**Exercise instructions**
Lines below starting with the line with "[508,1872,542,1891] ]); ->" and going on through the line with "(414, 661) none" must be output exactly; the rest of the records must be left out.
*-*-*
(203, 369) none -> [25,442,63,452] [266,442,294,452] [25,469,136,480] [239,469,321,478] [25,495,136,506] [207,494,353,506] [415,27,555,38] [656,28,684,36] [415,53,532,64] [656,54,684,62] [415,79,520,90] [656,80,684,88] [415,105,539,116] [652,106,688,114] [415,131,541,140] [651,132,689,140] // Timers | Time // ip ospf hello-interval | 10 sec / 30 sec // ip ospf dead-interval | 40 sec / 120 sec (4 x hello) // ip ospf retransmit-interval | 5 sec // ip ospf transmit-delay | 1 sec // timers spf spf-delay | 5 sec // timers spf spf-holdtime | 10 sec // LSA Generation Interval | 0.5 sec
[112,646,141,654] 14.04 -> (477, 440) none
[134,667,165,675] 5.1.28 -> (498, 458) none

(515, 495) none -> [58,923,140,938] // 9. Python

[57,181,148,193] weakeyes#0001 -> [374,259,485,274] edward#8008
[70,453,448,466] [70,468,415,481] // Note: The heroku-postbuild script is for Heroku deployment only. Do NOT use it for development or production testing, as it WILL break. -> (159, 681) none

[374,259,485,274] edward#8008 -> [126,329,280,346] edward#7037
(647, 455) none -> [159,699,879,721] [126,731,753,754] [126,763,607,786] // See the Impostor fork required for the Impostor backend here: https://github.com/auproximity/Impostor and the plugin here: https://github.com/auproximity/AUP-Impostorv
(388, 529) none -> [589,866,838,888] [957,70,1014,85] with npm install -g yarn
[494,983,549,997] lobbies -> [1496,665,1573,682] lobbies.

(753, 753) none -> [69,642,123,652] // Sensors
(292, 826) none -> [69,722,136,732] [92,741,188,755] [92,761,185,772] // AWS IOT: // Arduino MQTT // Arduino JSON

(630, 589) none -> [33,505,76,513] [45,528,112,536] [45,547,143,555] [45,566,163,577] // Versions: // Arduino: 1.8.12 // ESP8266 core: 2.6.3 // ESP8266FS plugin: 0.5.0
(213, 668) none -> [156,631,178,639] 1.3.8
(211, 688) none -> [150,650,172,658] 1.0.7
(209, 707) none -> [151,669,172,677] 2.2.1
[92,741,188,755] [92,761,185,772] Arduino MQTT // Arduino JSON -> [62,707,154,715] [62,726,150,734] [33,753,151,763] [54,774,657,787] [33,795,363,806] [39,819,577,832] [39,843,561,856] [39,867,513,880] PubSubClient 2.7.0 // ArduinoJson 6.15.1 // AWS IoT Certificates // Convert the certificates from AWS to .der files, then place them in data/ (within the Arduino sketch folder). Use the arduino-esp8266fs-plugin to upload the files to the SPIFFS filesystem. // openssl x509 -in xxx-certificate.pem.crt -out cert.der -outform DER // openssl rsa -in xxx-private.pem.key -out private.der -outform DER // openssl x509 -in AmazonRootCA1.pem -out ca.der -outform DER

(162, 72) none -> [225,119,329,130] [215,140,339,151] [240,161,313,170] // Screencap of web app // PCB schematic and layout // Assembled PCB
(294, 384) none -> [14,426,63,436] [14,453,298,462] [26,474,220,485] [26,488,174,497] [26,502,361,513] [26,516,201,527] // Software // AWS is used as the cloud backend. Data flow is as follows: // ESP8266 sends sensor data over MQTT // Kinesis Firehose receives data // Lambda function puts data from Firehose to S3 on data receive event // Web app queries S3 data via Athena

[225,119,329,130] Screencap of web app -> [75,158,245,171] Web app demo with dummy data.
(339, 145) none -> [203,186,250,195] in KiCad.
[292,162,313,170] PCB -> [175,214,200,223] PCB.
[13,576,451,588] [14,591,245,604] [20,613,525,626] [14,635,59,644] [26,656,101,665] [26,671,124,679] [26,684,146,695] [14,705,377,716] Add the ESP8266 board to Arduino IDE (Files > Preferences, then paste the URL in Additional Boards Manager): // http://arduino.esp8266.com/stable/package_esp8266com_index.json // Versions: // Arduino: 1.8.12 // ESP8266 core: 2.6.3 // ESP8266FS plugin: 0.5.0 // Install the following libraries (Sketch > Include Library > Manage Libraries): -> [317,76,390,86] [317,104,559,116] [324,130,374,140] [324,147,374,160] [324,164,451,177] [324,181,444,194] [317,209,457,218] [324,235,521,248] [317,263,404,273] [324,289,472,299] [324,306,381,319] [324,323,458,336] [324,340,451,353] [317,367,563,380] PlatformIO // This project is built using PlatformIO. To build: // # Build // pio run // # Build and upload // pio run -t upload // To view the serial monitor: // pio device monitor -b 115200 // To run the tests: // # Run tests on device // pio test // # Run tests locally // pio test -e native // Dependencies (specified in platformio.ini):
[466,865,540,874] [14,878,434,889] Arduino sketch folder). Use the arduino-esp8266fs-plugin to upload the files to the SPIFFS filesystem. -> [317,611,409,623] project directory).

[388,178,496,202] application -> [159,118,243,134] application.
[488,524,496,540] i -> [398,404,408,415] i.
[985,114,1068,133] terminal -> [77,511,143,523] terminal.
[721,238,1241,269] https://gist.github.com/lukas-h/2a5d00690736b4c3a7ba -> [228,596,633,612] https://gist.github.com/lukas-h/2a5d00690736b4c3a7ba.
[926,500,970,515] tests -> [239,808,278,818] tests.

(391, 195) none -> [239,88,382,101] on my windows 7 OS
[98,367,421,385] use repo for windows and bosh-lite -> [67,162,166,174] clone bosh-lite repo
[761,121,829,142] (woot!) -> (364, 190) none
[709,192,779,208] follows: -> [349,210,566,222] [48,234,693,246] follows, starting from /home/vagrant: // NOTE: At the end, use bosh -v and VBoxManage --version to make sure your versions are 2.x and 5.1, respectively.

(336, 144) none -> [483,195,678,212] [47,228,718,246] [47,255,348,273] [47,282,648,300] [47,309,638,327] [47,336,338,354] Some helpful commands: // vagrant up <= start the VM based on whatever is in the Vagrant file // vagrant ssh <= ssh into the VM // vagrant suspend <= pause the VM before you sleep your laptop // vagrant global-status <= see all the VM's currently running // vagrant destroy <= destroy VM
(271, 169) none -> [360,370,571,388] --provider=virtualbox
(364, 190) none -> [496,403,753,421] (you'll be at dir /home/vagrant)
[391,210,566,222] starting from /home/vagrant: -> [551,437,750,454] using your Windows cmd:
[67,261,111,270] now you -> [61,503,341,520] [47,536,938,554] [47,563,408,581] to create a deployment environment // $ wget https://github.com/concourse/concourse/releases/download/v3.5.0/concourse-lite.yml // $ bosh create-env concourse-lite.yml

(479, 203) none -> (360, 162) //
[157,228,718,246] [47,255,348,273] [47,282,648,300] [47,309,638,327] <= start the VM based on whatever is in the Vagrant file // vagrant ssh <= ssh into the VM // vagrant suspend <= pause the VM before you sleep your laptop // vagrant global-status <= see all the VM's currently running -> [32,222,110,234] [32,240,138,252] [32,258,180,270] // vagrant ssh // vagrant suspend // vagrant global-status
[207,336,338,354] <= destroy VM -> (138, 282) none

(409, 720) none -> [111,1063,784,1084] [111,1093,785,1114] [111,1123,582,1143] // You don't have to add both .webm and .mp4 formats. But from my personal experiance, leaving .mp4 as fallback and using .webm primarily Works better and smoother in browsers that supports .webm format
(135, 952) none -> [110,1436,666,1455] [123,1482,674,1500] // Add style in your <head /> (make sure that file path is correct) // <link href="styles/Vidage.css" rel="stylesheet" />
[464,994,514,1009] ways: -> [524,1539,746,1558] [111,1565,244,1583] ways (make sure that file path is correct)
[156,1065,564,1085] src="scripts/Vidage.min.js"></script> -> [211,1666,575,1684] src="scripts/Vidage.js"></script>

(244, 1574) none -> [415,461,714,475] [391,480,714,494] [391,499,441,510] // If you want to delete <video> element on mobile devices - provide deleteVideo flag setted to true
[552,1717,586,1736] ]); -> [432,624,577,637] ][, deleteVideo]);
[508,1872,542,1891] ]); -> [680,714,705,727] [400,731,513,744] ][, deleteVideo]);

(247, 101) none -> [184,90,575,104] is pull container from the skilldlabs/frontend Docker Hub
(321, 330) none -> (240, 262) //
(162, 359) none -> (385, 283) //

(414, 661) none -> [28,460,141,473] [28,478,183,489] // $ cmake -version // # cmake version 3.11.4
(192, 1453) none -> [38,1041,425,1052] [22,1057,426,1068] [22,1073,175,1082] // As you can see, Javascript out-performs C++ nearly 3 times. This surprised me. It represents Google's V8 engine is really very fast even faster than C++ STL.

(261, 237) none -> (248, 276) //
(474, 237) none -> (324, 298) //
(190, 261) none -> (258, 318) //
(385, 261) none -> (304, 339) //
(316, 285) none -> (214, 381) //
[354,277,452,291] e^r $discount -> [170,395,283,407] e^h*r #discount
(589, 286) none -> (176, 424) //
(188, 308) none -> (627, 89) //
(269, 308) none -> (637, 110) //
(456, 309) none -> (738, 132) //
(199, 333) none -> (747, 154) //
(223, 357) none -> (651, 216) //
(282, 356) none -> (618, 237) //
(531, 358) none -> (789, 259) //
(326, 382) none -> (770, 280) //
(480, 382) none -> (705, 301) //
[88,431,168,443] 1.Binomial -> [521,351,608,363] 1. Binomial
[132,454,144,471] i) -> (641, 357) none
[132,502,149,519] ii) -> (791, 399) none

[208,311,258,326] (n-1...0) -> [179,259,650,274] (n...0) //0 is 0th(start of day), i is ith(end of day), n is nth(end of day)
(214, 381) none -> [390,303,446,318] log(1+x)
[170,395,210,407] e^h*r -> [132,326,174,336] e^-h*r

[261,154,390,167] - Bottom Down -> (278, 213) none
*-*-*
**Answer space**
[508,1872,542,1891] ]); -> [680,714,705,727] [400,731,513,744] ][, deleteVideo]);

(247, 101) none -> [184,90,575,104] is pull container from the skilldlabs/frontend Docker Hub
(321, 330) none -> (240, 262) //
(162, 359) none -> (385, 283) //

(414, 661) none -> [28,460,141,473] [28,478,183,489] // $ cmake -version // # cmake version 3.11.4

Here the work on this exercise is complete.